BERTScore - Uses contextual embeddings (e.g., BERT) to measure semantic similarity between candidate & reference.
- Pros - Captures paraphrasing, synonyms better than pure n-gram metrics.
- Cons - Depends on embedding model quality; may be slower to compute.
BLEURT, MoverScore (community) - Other semantic approaches mixing embeddings & advanced distance measures.
- Pros - Often correlate better with human judgments.
- Cons - Typically require extra packages or more complex setup.

2.3 Task-Specific Metrics

Accuracy / F1: For classification tasks (e.g., sentiment, topic identification).
Factual Consistency: If you want to check correctness in medical/legal domains (requires knowledge sources or specialized checkers).
Word Error Rate (WER) / CER: For speech recognition or text fidelity tasks.

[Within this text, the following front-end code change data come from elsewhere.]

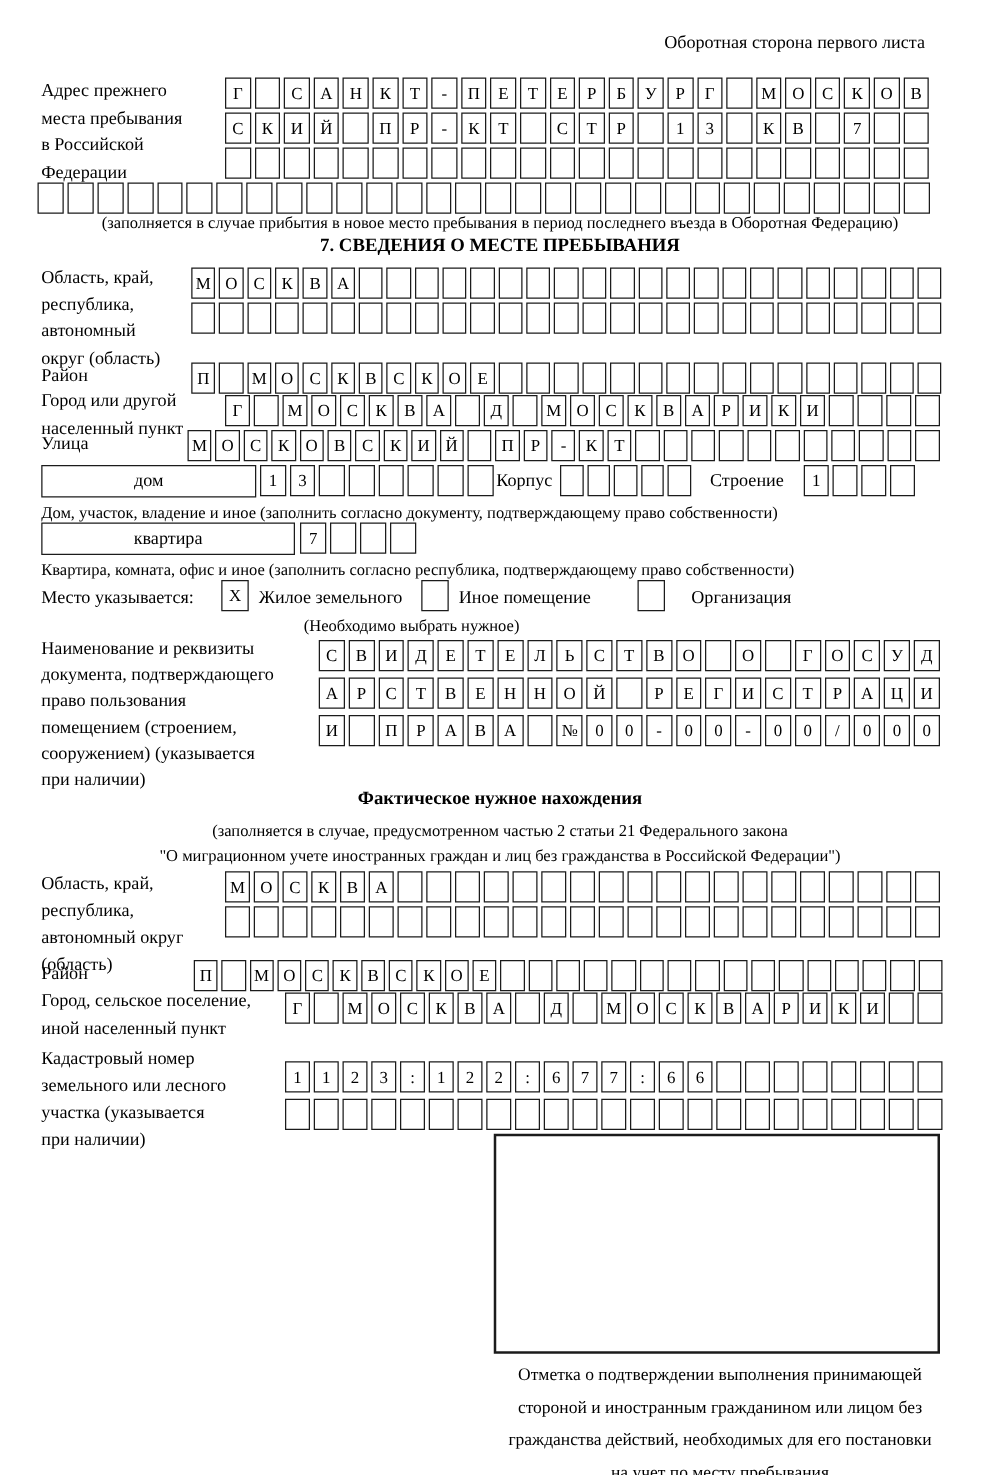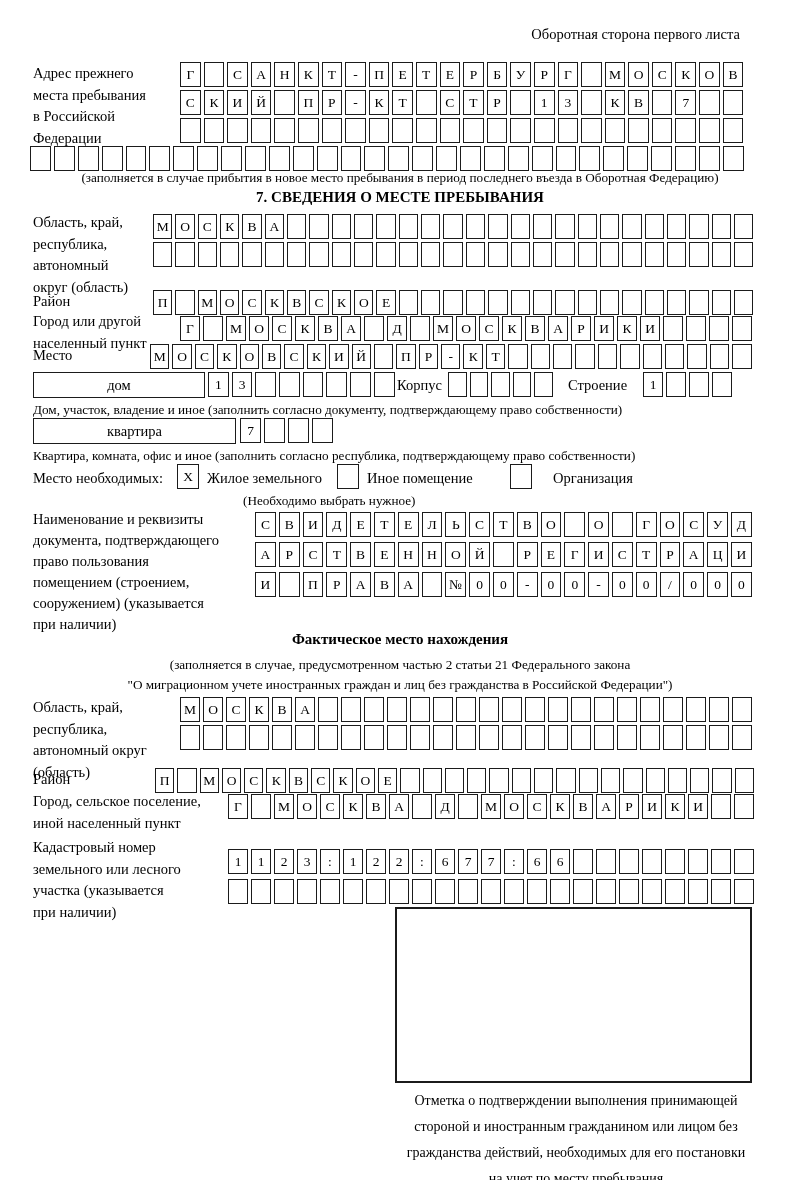--- a/index.html
+++ b/index.html
@@ -38,44 +38,44 @@
 
   <div class="sec-title center" style="top:189px;">7. СВЕДЕНИЯ О МЕСТЕ ПРЕБЫВАНИЯ</div>
 
   <div class="lbl" style="left:33px;top:212px;">Область, край,
 республика,
 автономный
 округ (область)</div>
   <div class="lbl" style="left:33px;top:291px;">Район</div>
   <div class="lbl" style="left:33px;top:311px;">Город или другой
 населенный пункт</div>
-  <div class="lbl" style="left:33px;top:345px;">Место</div>
+  <div class="lbl" style="left:33px;top:345px;">Улица</div>
 
   <div class="wide-box" style="left:33px;top:372px;width:172px;height:26px;">дом</div>
   <div class="lbl" style="left:397px;top:375px;">Корпус</div>
   <div class="lbl" style="left:568px;top:375px;">Строение</div>
   <div class="note" style="left:33px;top:400px;">Дом, участок, владение и иное (заполнить согласно документу, подтверждающему право собственности)</div>
 
   <div class="wide-box" style="left:33px;top:418px;width:203px;height:26px;">квартира</div>
   <div class="note" style="left:33px;top:446px;">Квартира, комната, офис и иное (заполнить согласно республика, подтверждающему право собственности)</div>
 
-  <div class="lbl" style="left:33px;top:468px;">Место необходимых:</div>
+  <div class="lbl" style="left:33px;top:468px;">Место указывается:</div>
   <div class="lbl" style="left:207px;top:468px;">Жилое земельного</div>
   <div class="lbl" style="left:367px;top:468px;">Иное помещение</div>
   <div class="lbl" style="left:553px;top:468px;">Организация</div>
   <div class="note" style="left:243px;top:491px;">(Необходимо выбрать нужное)</div>
 
   <div class="lbl" style="left:33px;top:509px;line-height:21px;">Наименование и реквизиты
 документа, подтверждающего
 право пользования
 помещением (строением,
 сооружением) (указывается
 при наличии)</div>
 
-  <div class="sec-title center" style="top:631px;">Фактическое место нахождения</div>
+  <div class="sec-title center" style="top:631px;">Фактическое нужное нахождения</div>
   <div class="note center" style="top:655px;">(заполняется в случае, предусмотренном частью 2 статьи 21 Федерального закона</div>
   <div class="note center" style="top:675px;">"О миграционном учете иностранных граждан и лиц без гражданства в Российской Федерации")</div>
 
   <div class="lbl" style="left:33px;top:697px;">Область, край,
 республика,
 автономный округ
 (область)</div>
   <div class="lbl" style="left:33px;top:769px;">Район</div>
   <div class="lbl" style="left:33px;top:791px;">Город, сельское поселение,
 иной населенный пункт</div>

3. Optional Data Cleansing & Preprocessing

While many models and metrics handle raw text, you may consider preprocessing:

Trimming & Lowercasing: Remove extra spaces, unify case.
HTML/Markdown Removal: If outputs contain formatting tags (<p>, *bold**).
Stemming / Lemmatization: If using BLEU/ROUGE and you expect frequent morphological variations (e.g., running vs. ran).
Stopword Removal: Only if you want to emphasize content words.

Caution: Embedding-based metrics (BERTScore) and LLM-based judging typically work best with unmodified or lightly cleaned text, to preserve the full context and semantics.

Sample Code

import re
import nltk
from nltk.stem import WordNetLemmatizer

nltk.download('punkt')        # Needed for word_tokenize
nltk.download('wordnet')      # Needed for WordNetLemmatizer

lemmatizer = WordNetLemmatizer()

def cleanse_text(text):
    # 1. Remove HTML tags or Markdown if present
    text = re.sub(r"<[^>]+>", "", text)          # strip HTML
    text = re.sub(r"[*_`~]", "", text)           # simplistic markdown removal

    # 2. Convert to lowercase and trim whitespace
    text = text.lower().strip()

    # 3. Tokenize
    tokens = nltk.word_tokenize(text)

    # 4. Optional: Lemmatize
    lemmas = [lemmatizer.lemmatize(tok) for tok in tokens]

    # Combine back to string
    return " ".join(lemmas)

# Example usage
raw_example = "The cats were <b>RUNNING</b> in the **house**."
cleaned_example = cleanse_text(raw_example)
print("Cleaned Text:", cleaned_example)
# e.g., "the cat be running in the house ."

Note:

For embedding-based or LLM-based methods, often you’d want minimal alteration (maybe just removing HTML and normalizing whitespace) because context is important.
For BLEU/ROUGE, consistent cleaning of references & candidates can help avoid false mismatches.

4. Using the Teacher's Output as “Reference”

Rationale

If you lack official ground-truth references, the teacher’s output can be your “gold” text.
This is common in distillation scenarios: you want to see if the SLM can produce outputs similar to the teacher.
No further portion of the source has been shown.